Records for this task –
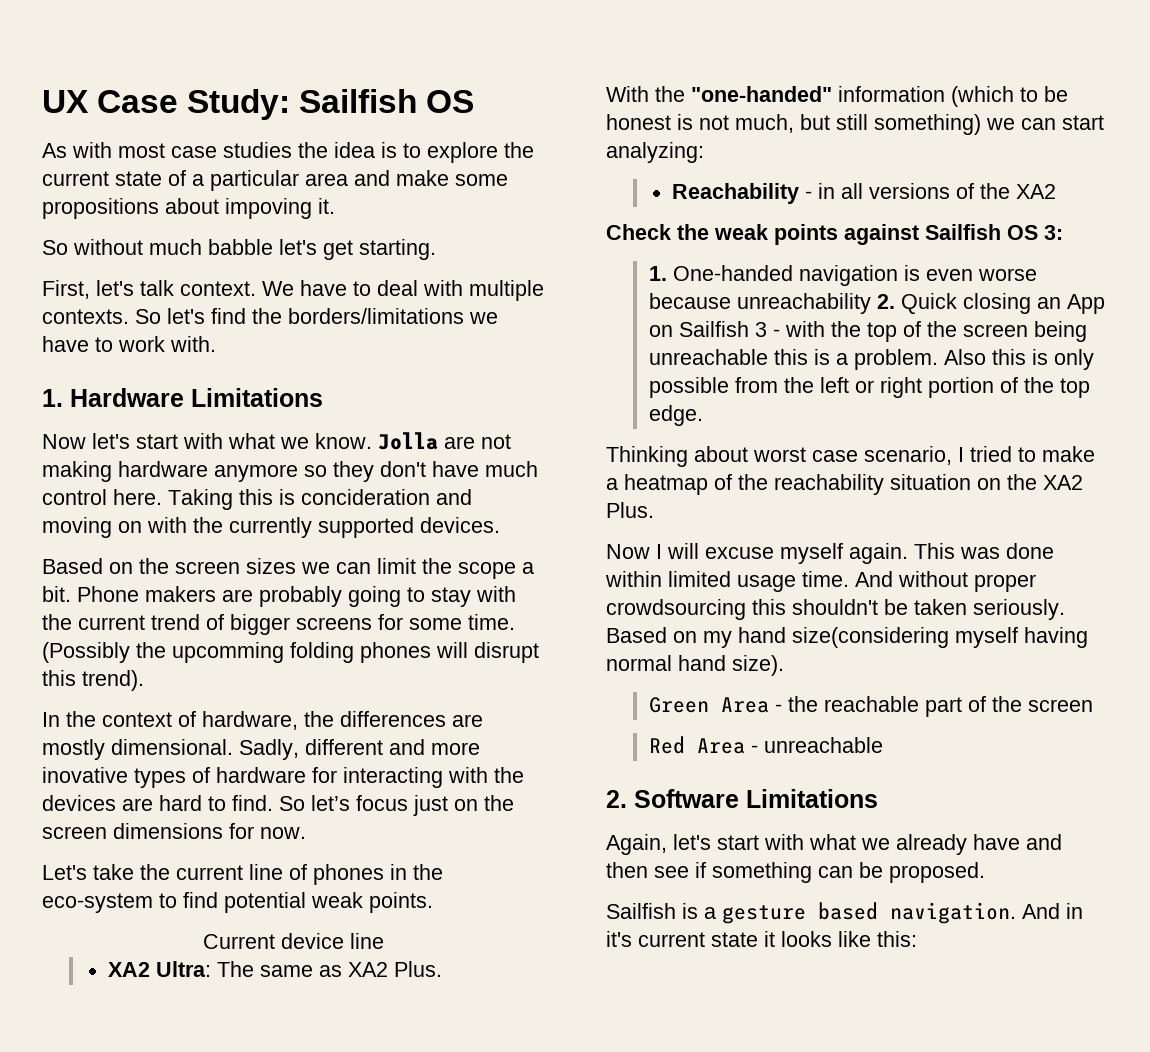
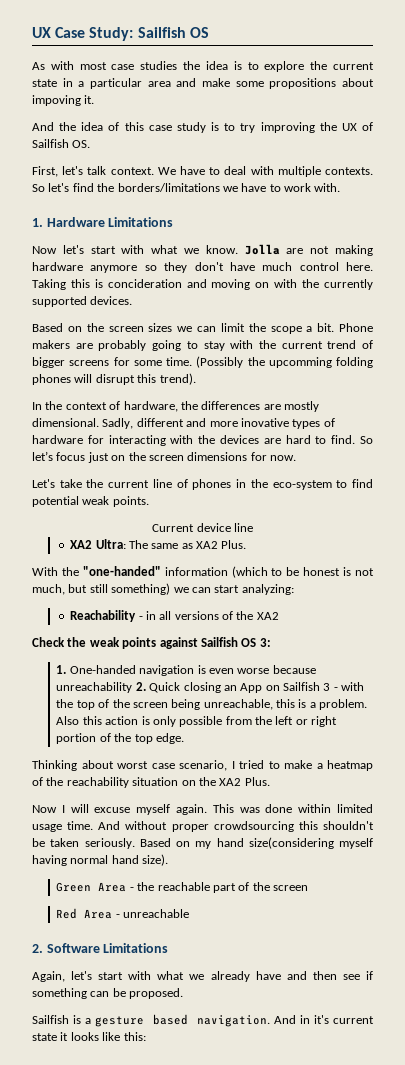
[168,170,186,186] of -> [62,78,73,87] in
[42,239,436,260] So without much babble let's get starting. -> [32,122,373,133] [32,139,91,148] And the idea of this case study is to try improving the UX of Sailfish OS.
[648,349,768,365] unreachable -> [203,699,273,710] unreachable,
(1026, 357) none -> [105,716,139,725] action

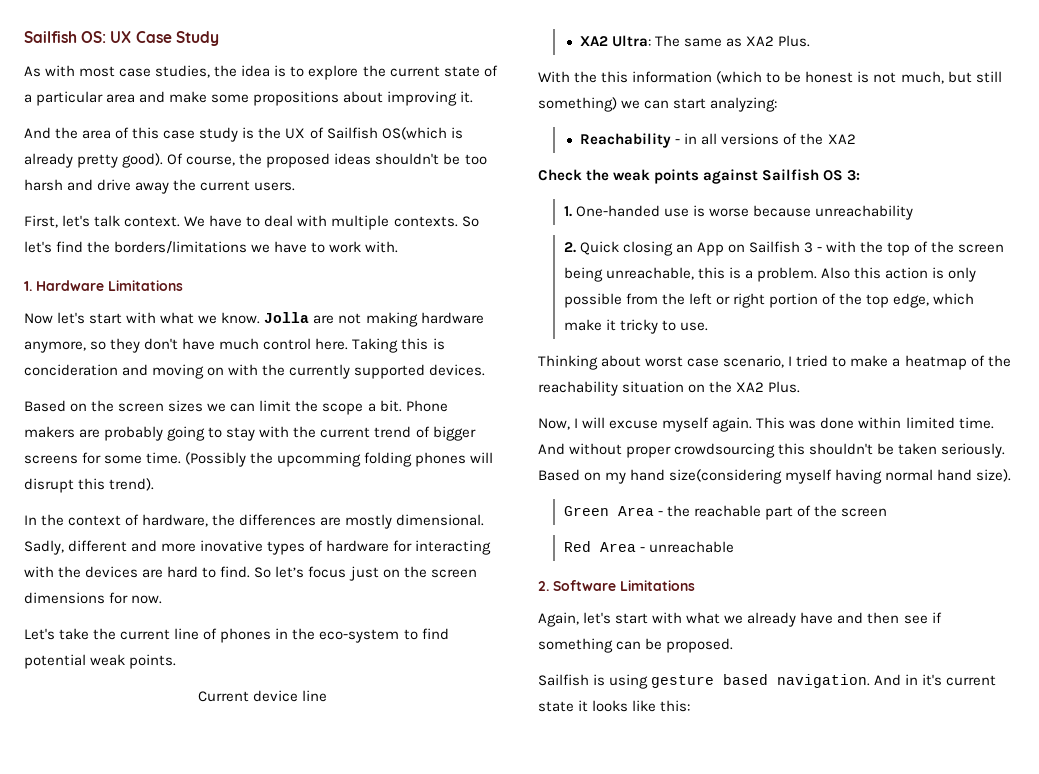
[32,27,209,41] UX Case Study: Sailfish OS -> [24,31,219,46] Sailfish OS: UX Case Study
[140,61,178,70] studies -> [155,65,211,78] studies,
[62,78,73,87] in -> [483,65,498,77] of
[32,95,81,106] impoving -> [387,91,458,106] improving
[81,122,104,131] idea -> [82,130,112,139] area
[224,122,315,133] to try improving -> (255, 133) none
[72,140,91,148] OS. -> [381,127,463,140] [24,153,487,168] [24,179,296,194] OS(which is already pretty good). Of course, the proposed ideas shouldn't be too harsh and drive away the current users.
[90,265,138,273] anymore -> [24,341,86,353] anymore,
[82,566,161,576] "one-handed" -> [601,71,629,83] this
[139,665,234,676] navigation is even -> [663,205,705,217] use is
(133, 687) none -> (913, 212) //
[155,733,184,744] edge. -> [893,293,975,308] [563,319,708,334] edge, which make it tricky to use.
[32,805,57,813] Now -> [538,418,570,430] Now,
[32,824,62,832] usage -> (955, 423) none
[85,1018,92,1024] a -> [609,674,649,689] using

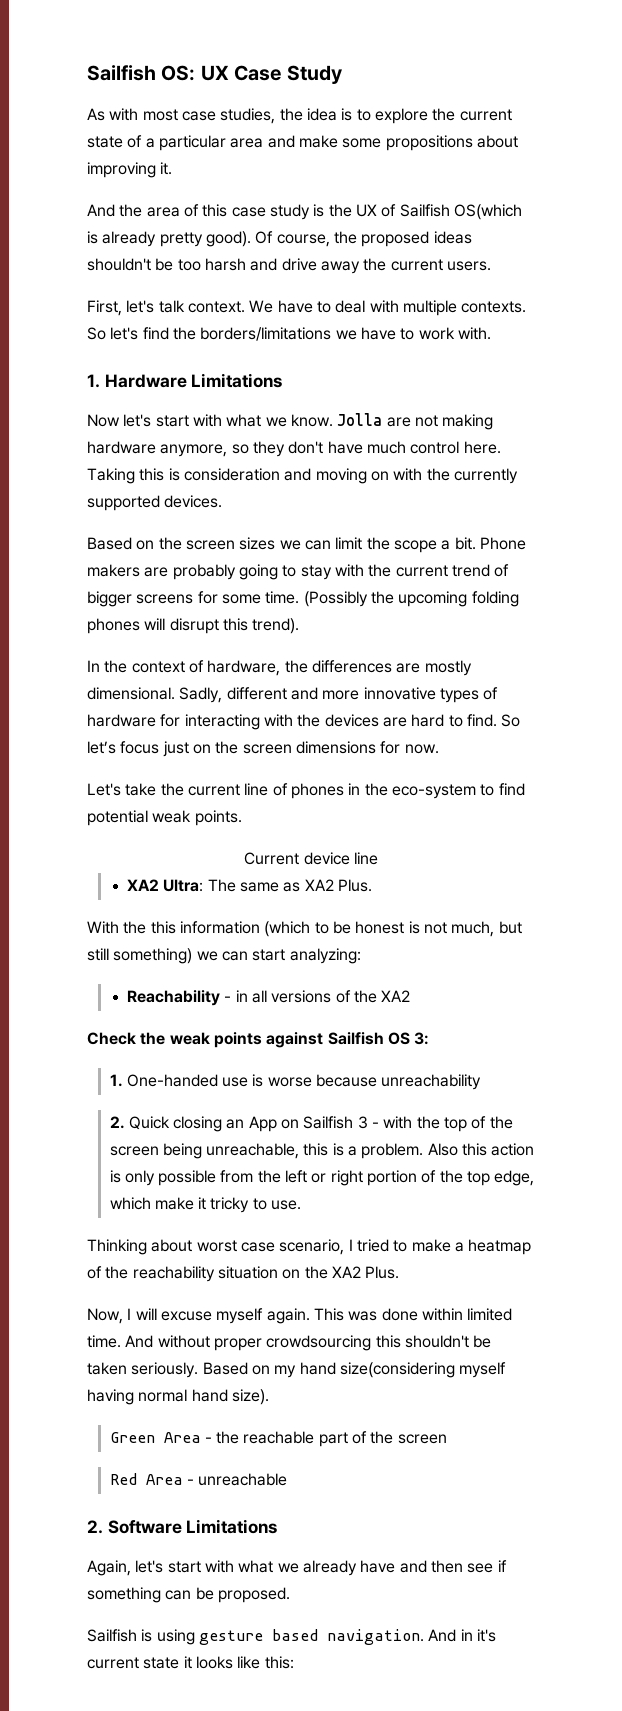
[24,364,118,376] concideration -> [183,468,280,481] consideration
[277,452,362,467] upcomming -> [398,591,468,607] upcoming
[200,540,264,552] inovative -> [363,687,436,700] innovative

--

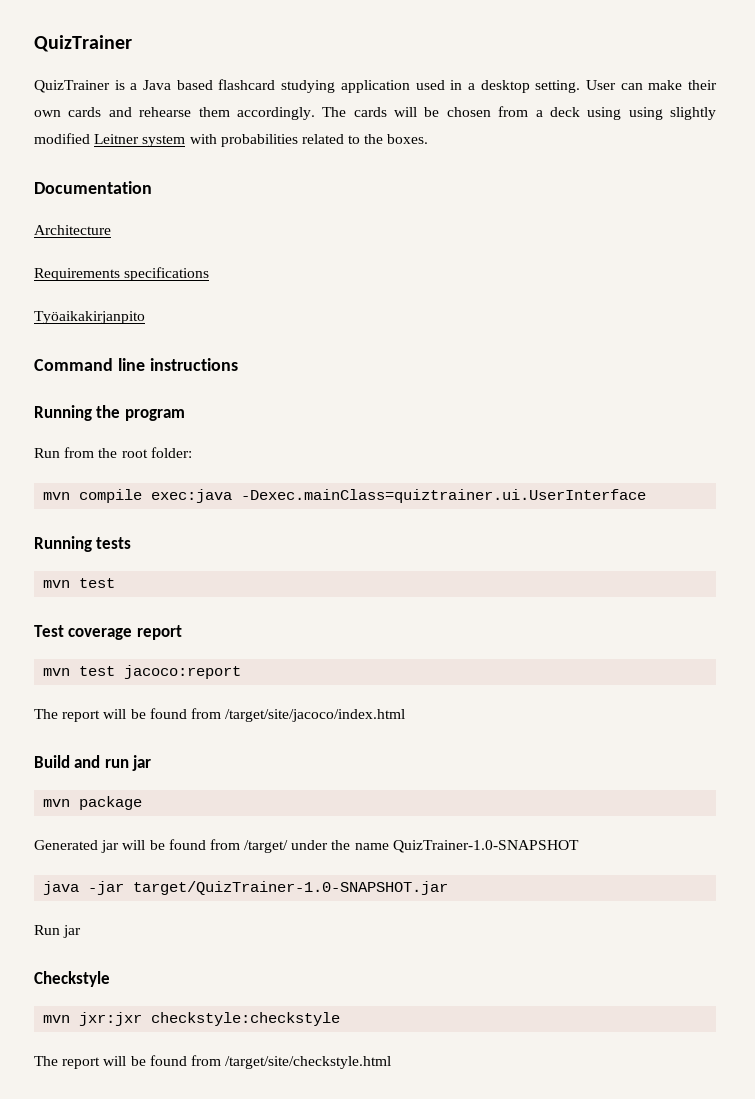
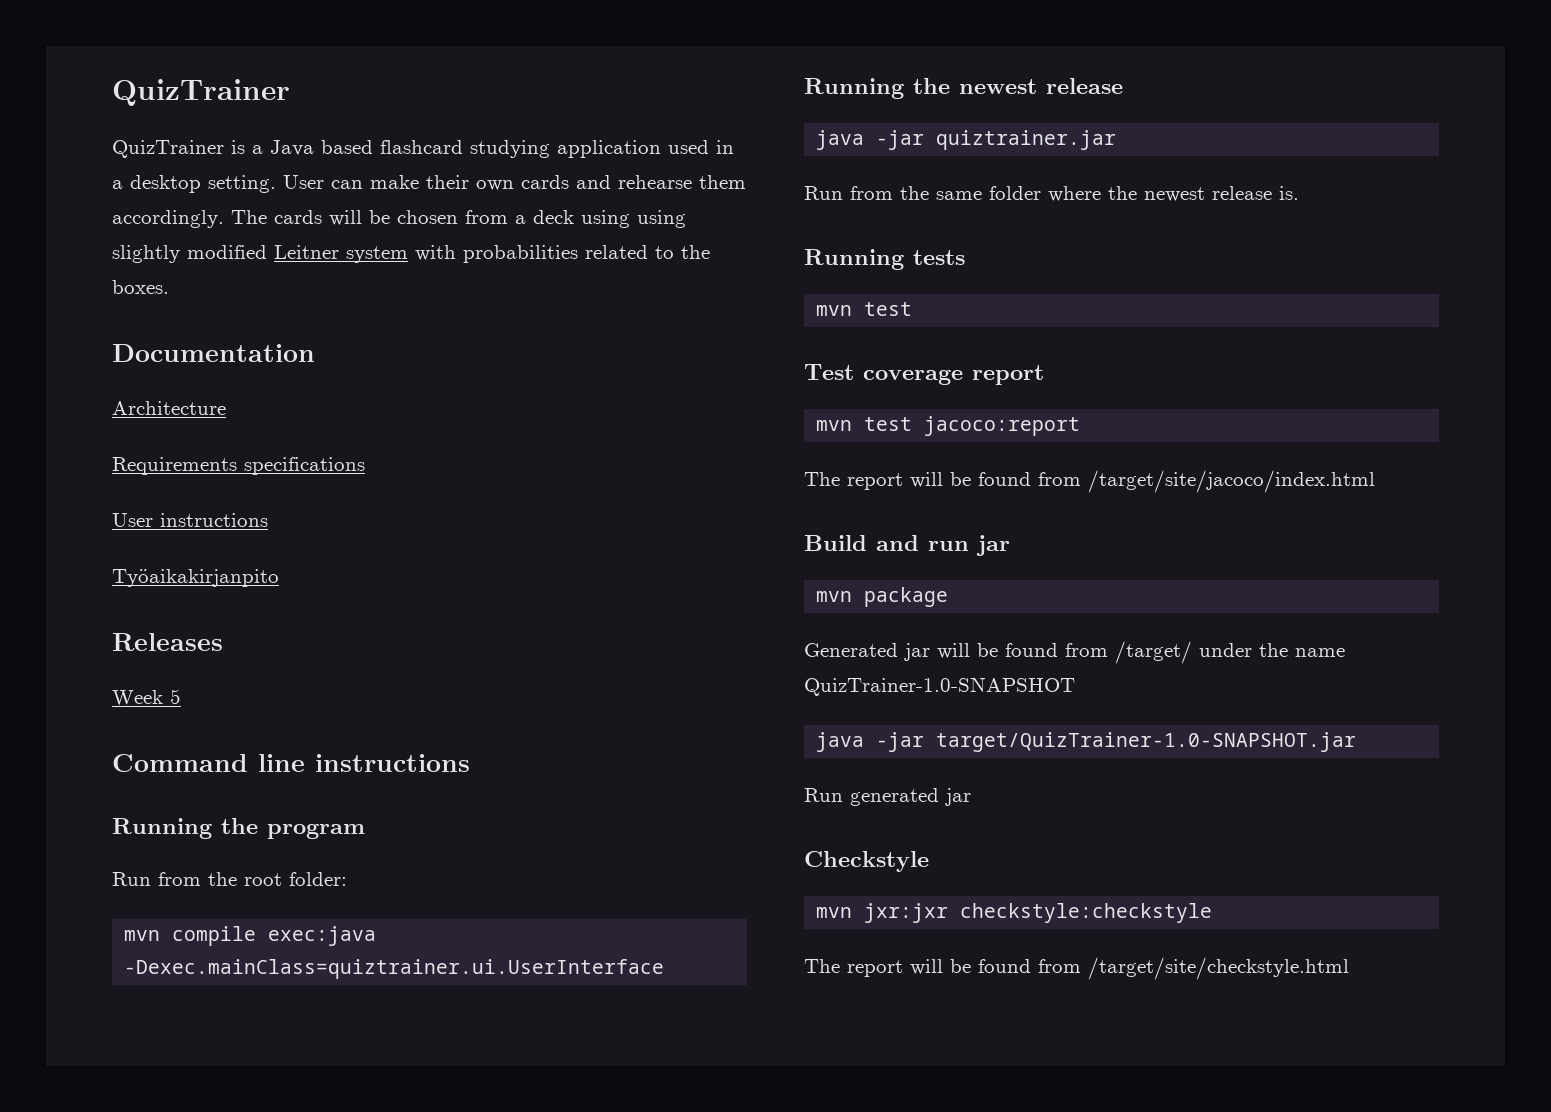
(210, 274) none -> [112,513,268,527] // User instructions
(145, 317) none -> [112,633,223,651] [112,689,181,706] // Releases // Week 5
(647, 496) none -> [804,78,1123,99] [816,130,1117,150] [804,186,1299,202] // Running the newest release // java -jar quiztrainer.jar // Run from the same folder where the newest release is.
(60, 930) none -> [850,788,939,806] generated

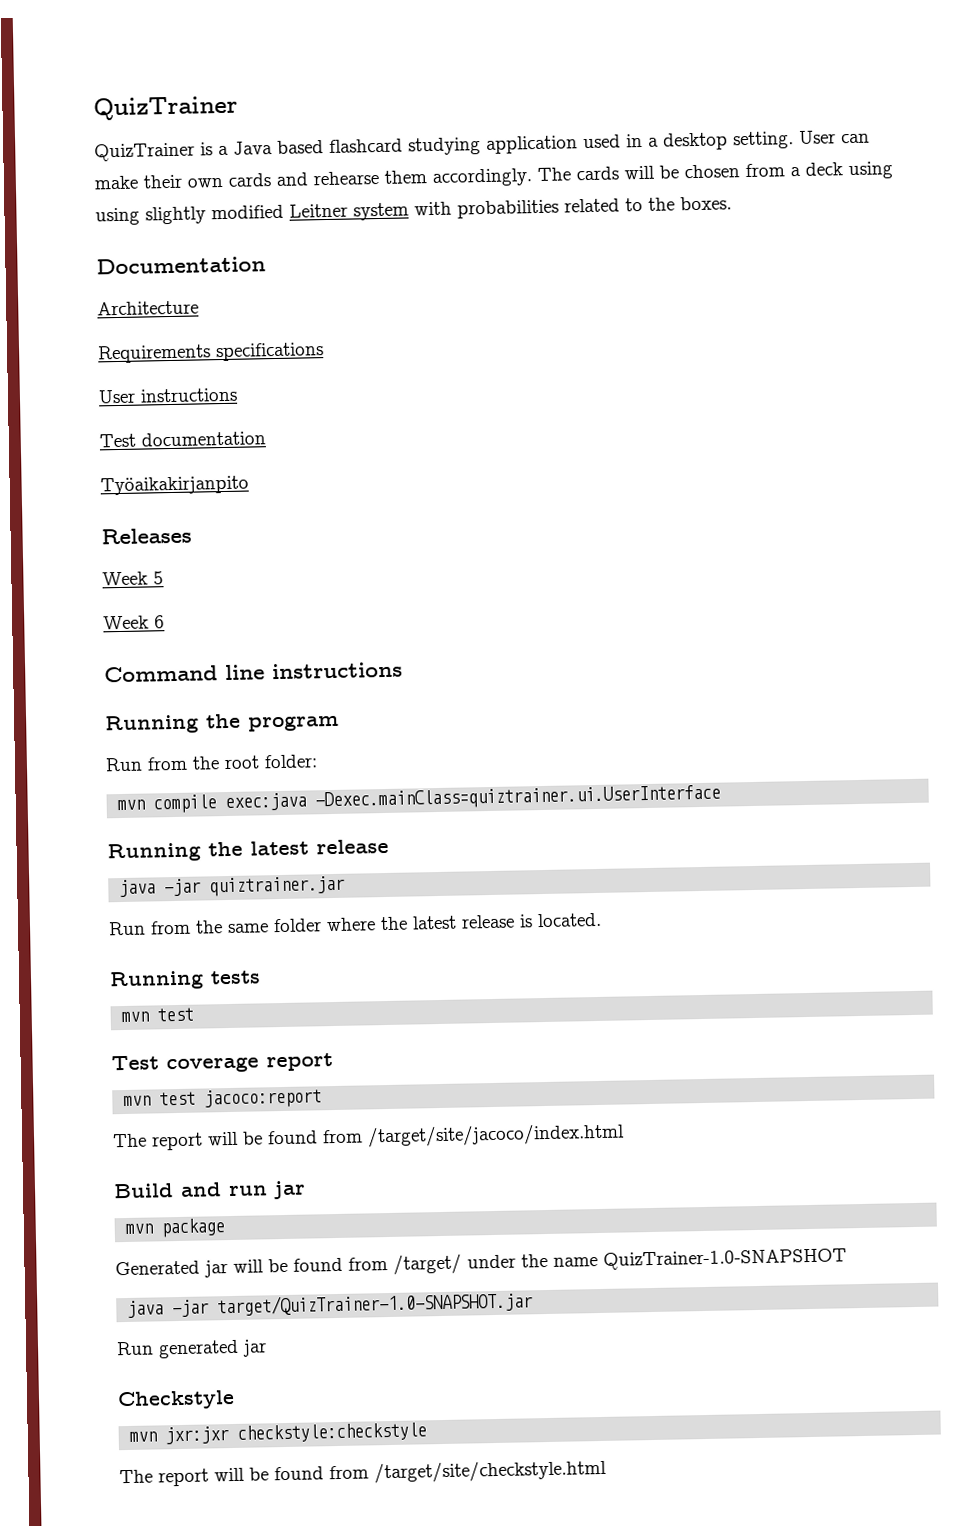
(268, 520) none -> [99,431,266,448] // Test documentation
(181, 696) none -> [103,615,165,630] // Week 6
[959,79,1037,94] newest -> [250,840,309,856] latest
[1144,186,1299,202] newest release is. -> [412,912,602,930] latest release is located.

What the exercise asks – Copy each line of the entries that includes the word "improving".

Answer –
[42,239,436,260] So without much babble let's get starting. -> [32,122,373,133] [32,139,91,148] And the idea of this case study is to try improving the UX of Sailfish OS.
[32,95,81,106] impoving -> [387,91,458,106] improving
[224,122,315,133] to try improving -> (255, 133) none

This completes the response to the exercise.